2.2.3. UV Versus HTC: Oxidation Efficiency

[12] An important caveat in the interpretation of DON data is related to the oxidation efficiency of the techniques employed. There are three methods commonly used for seawater analysis [Bronk et al., 2000; Sharp, 2002]: ultraviolet photo-oxidation (UV), high-temperature combustion (HTC) and persulphate oxidation (PO).

[13] In this study, most TDN and TDP samples from all cruises were converted to PO43− and NO3 after photo-oxidation for 2 h using a Metrohm 705 UV digester system [Sanders and Jickells, 2000]. These were subsequently analyzed using colorimetric techniques as described above. The UV method has the advantage of (1) allowing the simultaneous determination of nitrogen (N) and phosphorus (P), (2) producing comparatively low blanks for both N and P [Sanders and Jickells, 2000; Landolfi, 2005], (3) having a high oxidation efficiency for P and acceptable efficiency for N, and (4) involving less chemical manipulation as compared with the PO method. The UV oxidation efficiency is assessed throughout the analyses using various organic N and P containing compounds of different labilities (summarized in Table 2), which reveal oxidation efficiencies of up to 80% for N and 100% for P. Detection limits for TDN and TDP using the UV method were 0.45 μmol L−1 and 0.03 μmol L−1, respectively. Given that the PO and HTC methods are known to achieve higher oxidation efficiencies for N [Bronk et al., 2000], the PO method [Valderrama, 1981] was also assessed following Bronk et al. [2000], but it produced unacceptably high blanks even after recrystallizing the persulphate 2 or 3 times.

Table 2. Nitrogen and Phosphorus Percent Recovery From Selected Organic Compounds After a 2 h UV Digestiona
CompoundPercent Nitrogen (n)Percent Phosphorus (n)
  • a

    Target concentration ranges were 2.5–10 μmol N L−1 and 1–2.5 μmol P L−1. These solutions were prepared using a saline matrix (40 g NaCl L−1 of Milli-Q water), which was also used as analytical blank.

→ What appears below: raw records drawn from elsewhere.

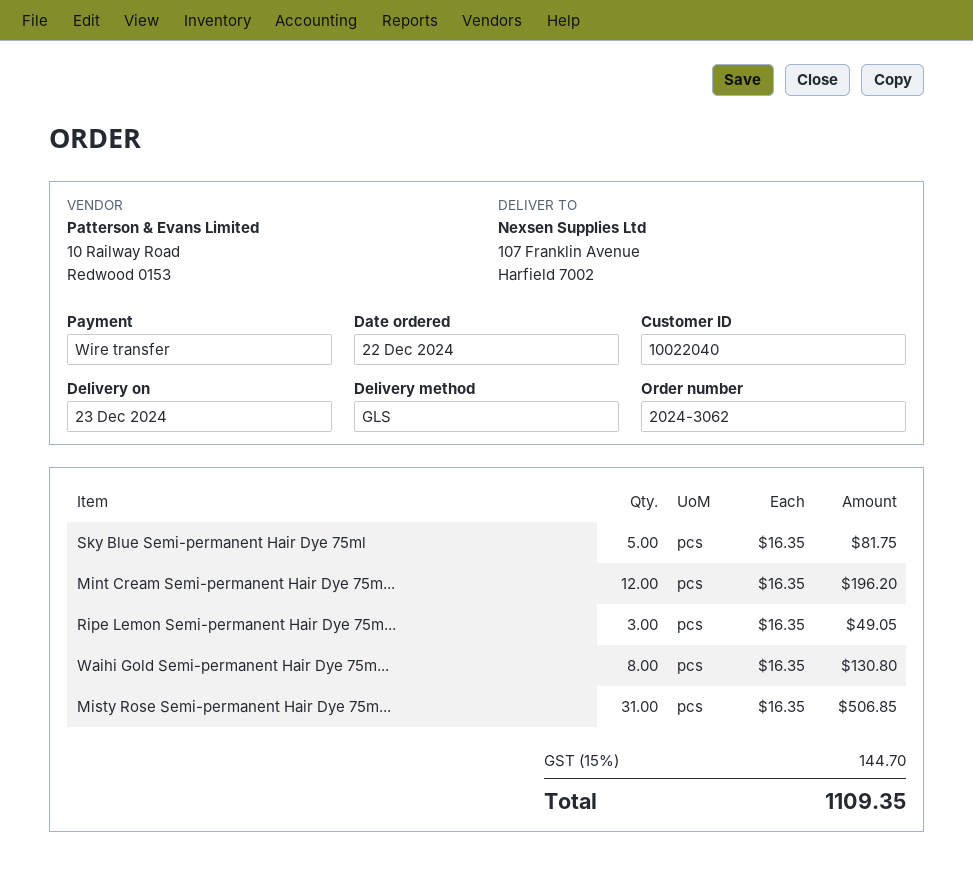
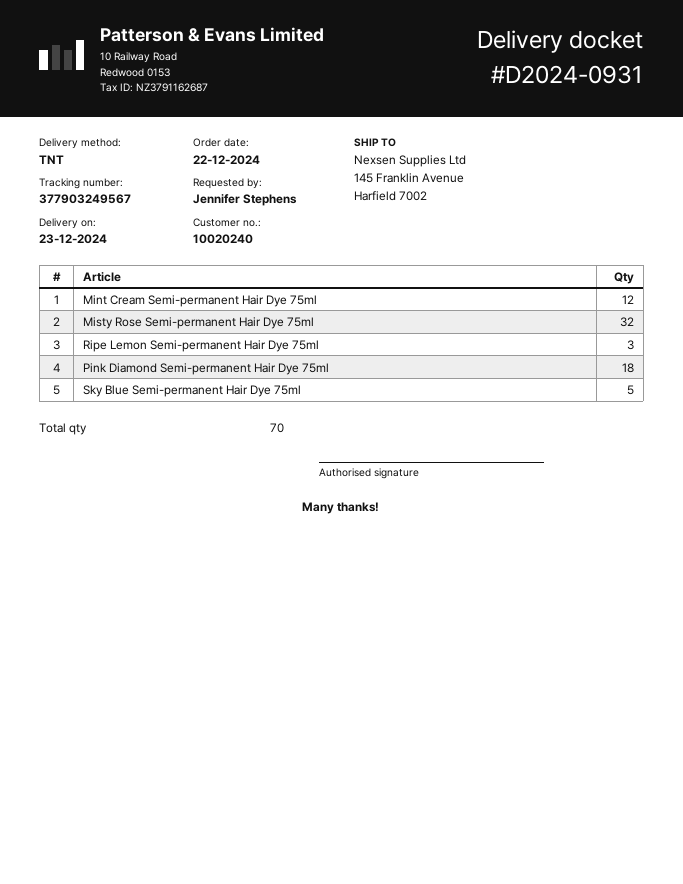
customer number: 10022040 -> 10020240
shipping method: GLS -> TNT
ship to: 107 Franklin Avenue, Harfield 7002 -> 145 Franklin Avenue, Harfield 7002
Waihi Gold Semi-permanent Hair Dye 75m...: 8 -> none
Misty Rose Semi-permanent Hair Dye 75m...: 31 -> 32
Pink Diamond Semi-permanent Hair Dye 75ml: none -> 18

(−)-Adenosine 5′-monophosphate (A5MP)66 ± 13 (137)102 ± 11 (135)
Guanosine 5′-monophosphate42 ± 8 (115)74 ± 12 (115)
2-Aminoethylphosphonic acid84 ± 26 (43)101 ± 11 (43)
Phytic acid sodium salt (PA)-67 ± 10 (72)
PA + A5MP42 ± 13 (10)76 ± 22 (10)
Caffeine76 ± 8 (54)-
Urea79 ± 9 (22)-
EDTA48 ± 8 (34)-
Urea + EDTA2 ± 2 (19)-

[14] In addition, sets of duplicate TDN samples were also processed using the HTC method for the 24°N and 36°N cruises using a Shimadzu 5000A DOC analyzer coupled to a Antek 705E chemiluminescent nitrogen detector [Alvarez-Salgado and Miller, 1998; Landolfi, 2005]. The HTC efficiency was 96–100% as tested with caffeine standard solutions [Landolfi et al., 2008]. The accuracy of the method was tested by measuring consensus reference materials (CRM, available from Hansell Research Laboratory, University of Miami, Florida). It was within 5% of CRM concentrations for both zonal cruises. Limits of detection with this technique were 1.2 μmol L−1 for N. Data set comparisons show higher HTC-TDN concentrations for the 36°N samples (UV-[DON] within 4 ± 15% of HTC-[DON]), but slightly lower (within 14 ± 13% of UV-[TDN]) than the UV-TDN for the 24°N (Figures 2c and 2d).

2.2.4. DON and DOP

[15] DON and DOP were estimated by subtracting the inorganic from the total concentration, so that [DON] = [TDN] − [NO3] and [DOP] = [TDP] − [PO43−]. In the upper ocean where inorganic nutrients are present at nanomolar concentrations, detection limits for TDN and TDP represent the detection limits for DON and DOP as well. With the exception of AMT10 [Mahaffey et al., 2004], organic nutrient analyses were carried out by the authors at the nutrient analysis facility of the National Oceanography Centre, Southampton, United Kingdom.

3. Field Observations

[16] The DON and DOP distributions are, firstly, reported in terms of their variation along meridional and zonal transects and, secondly, in terms of composite maps based on the data gathered in the surface waters (upper 100 m).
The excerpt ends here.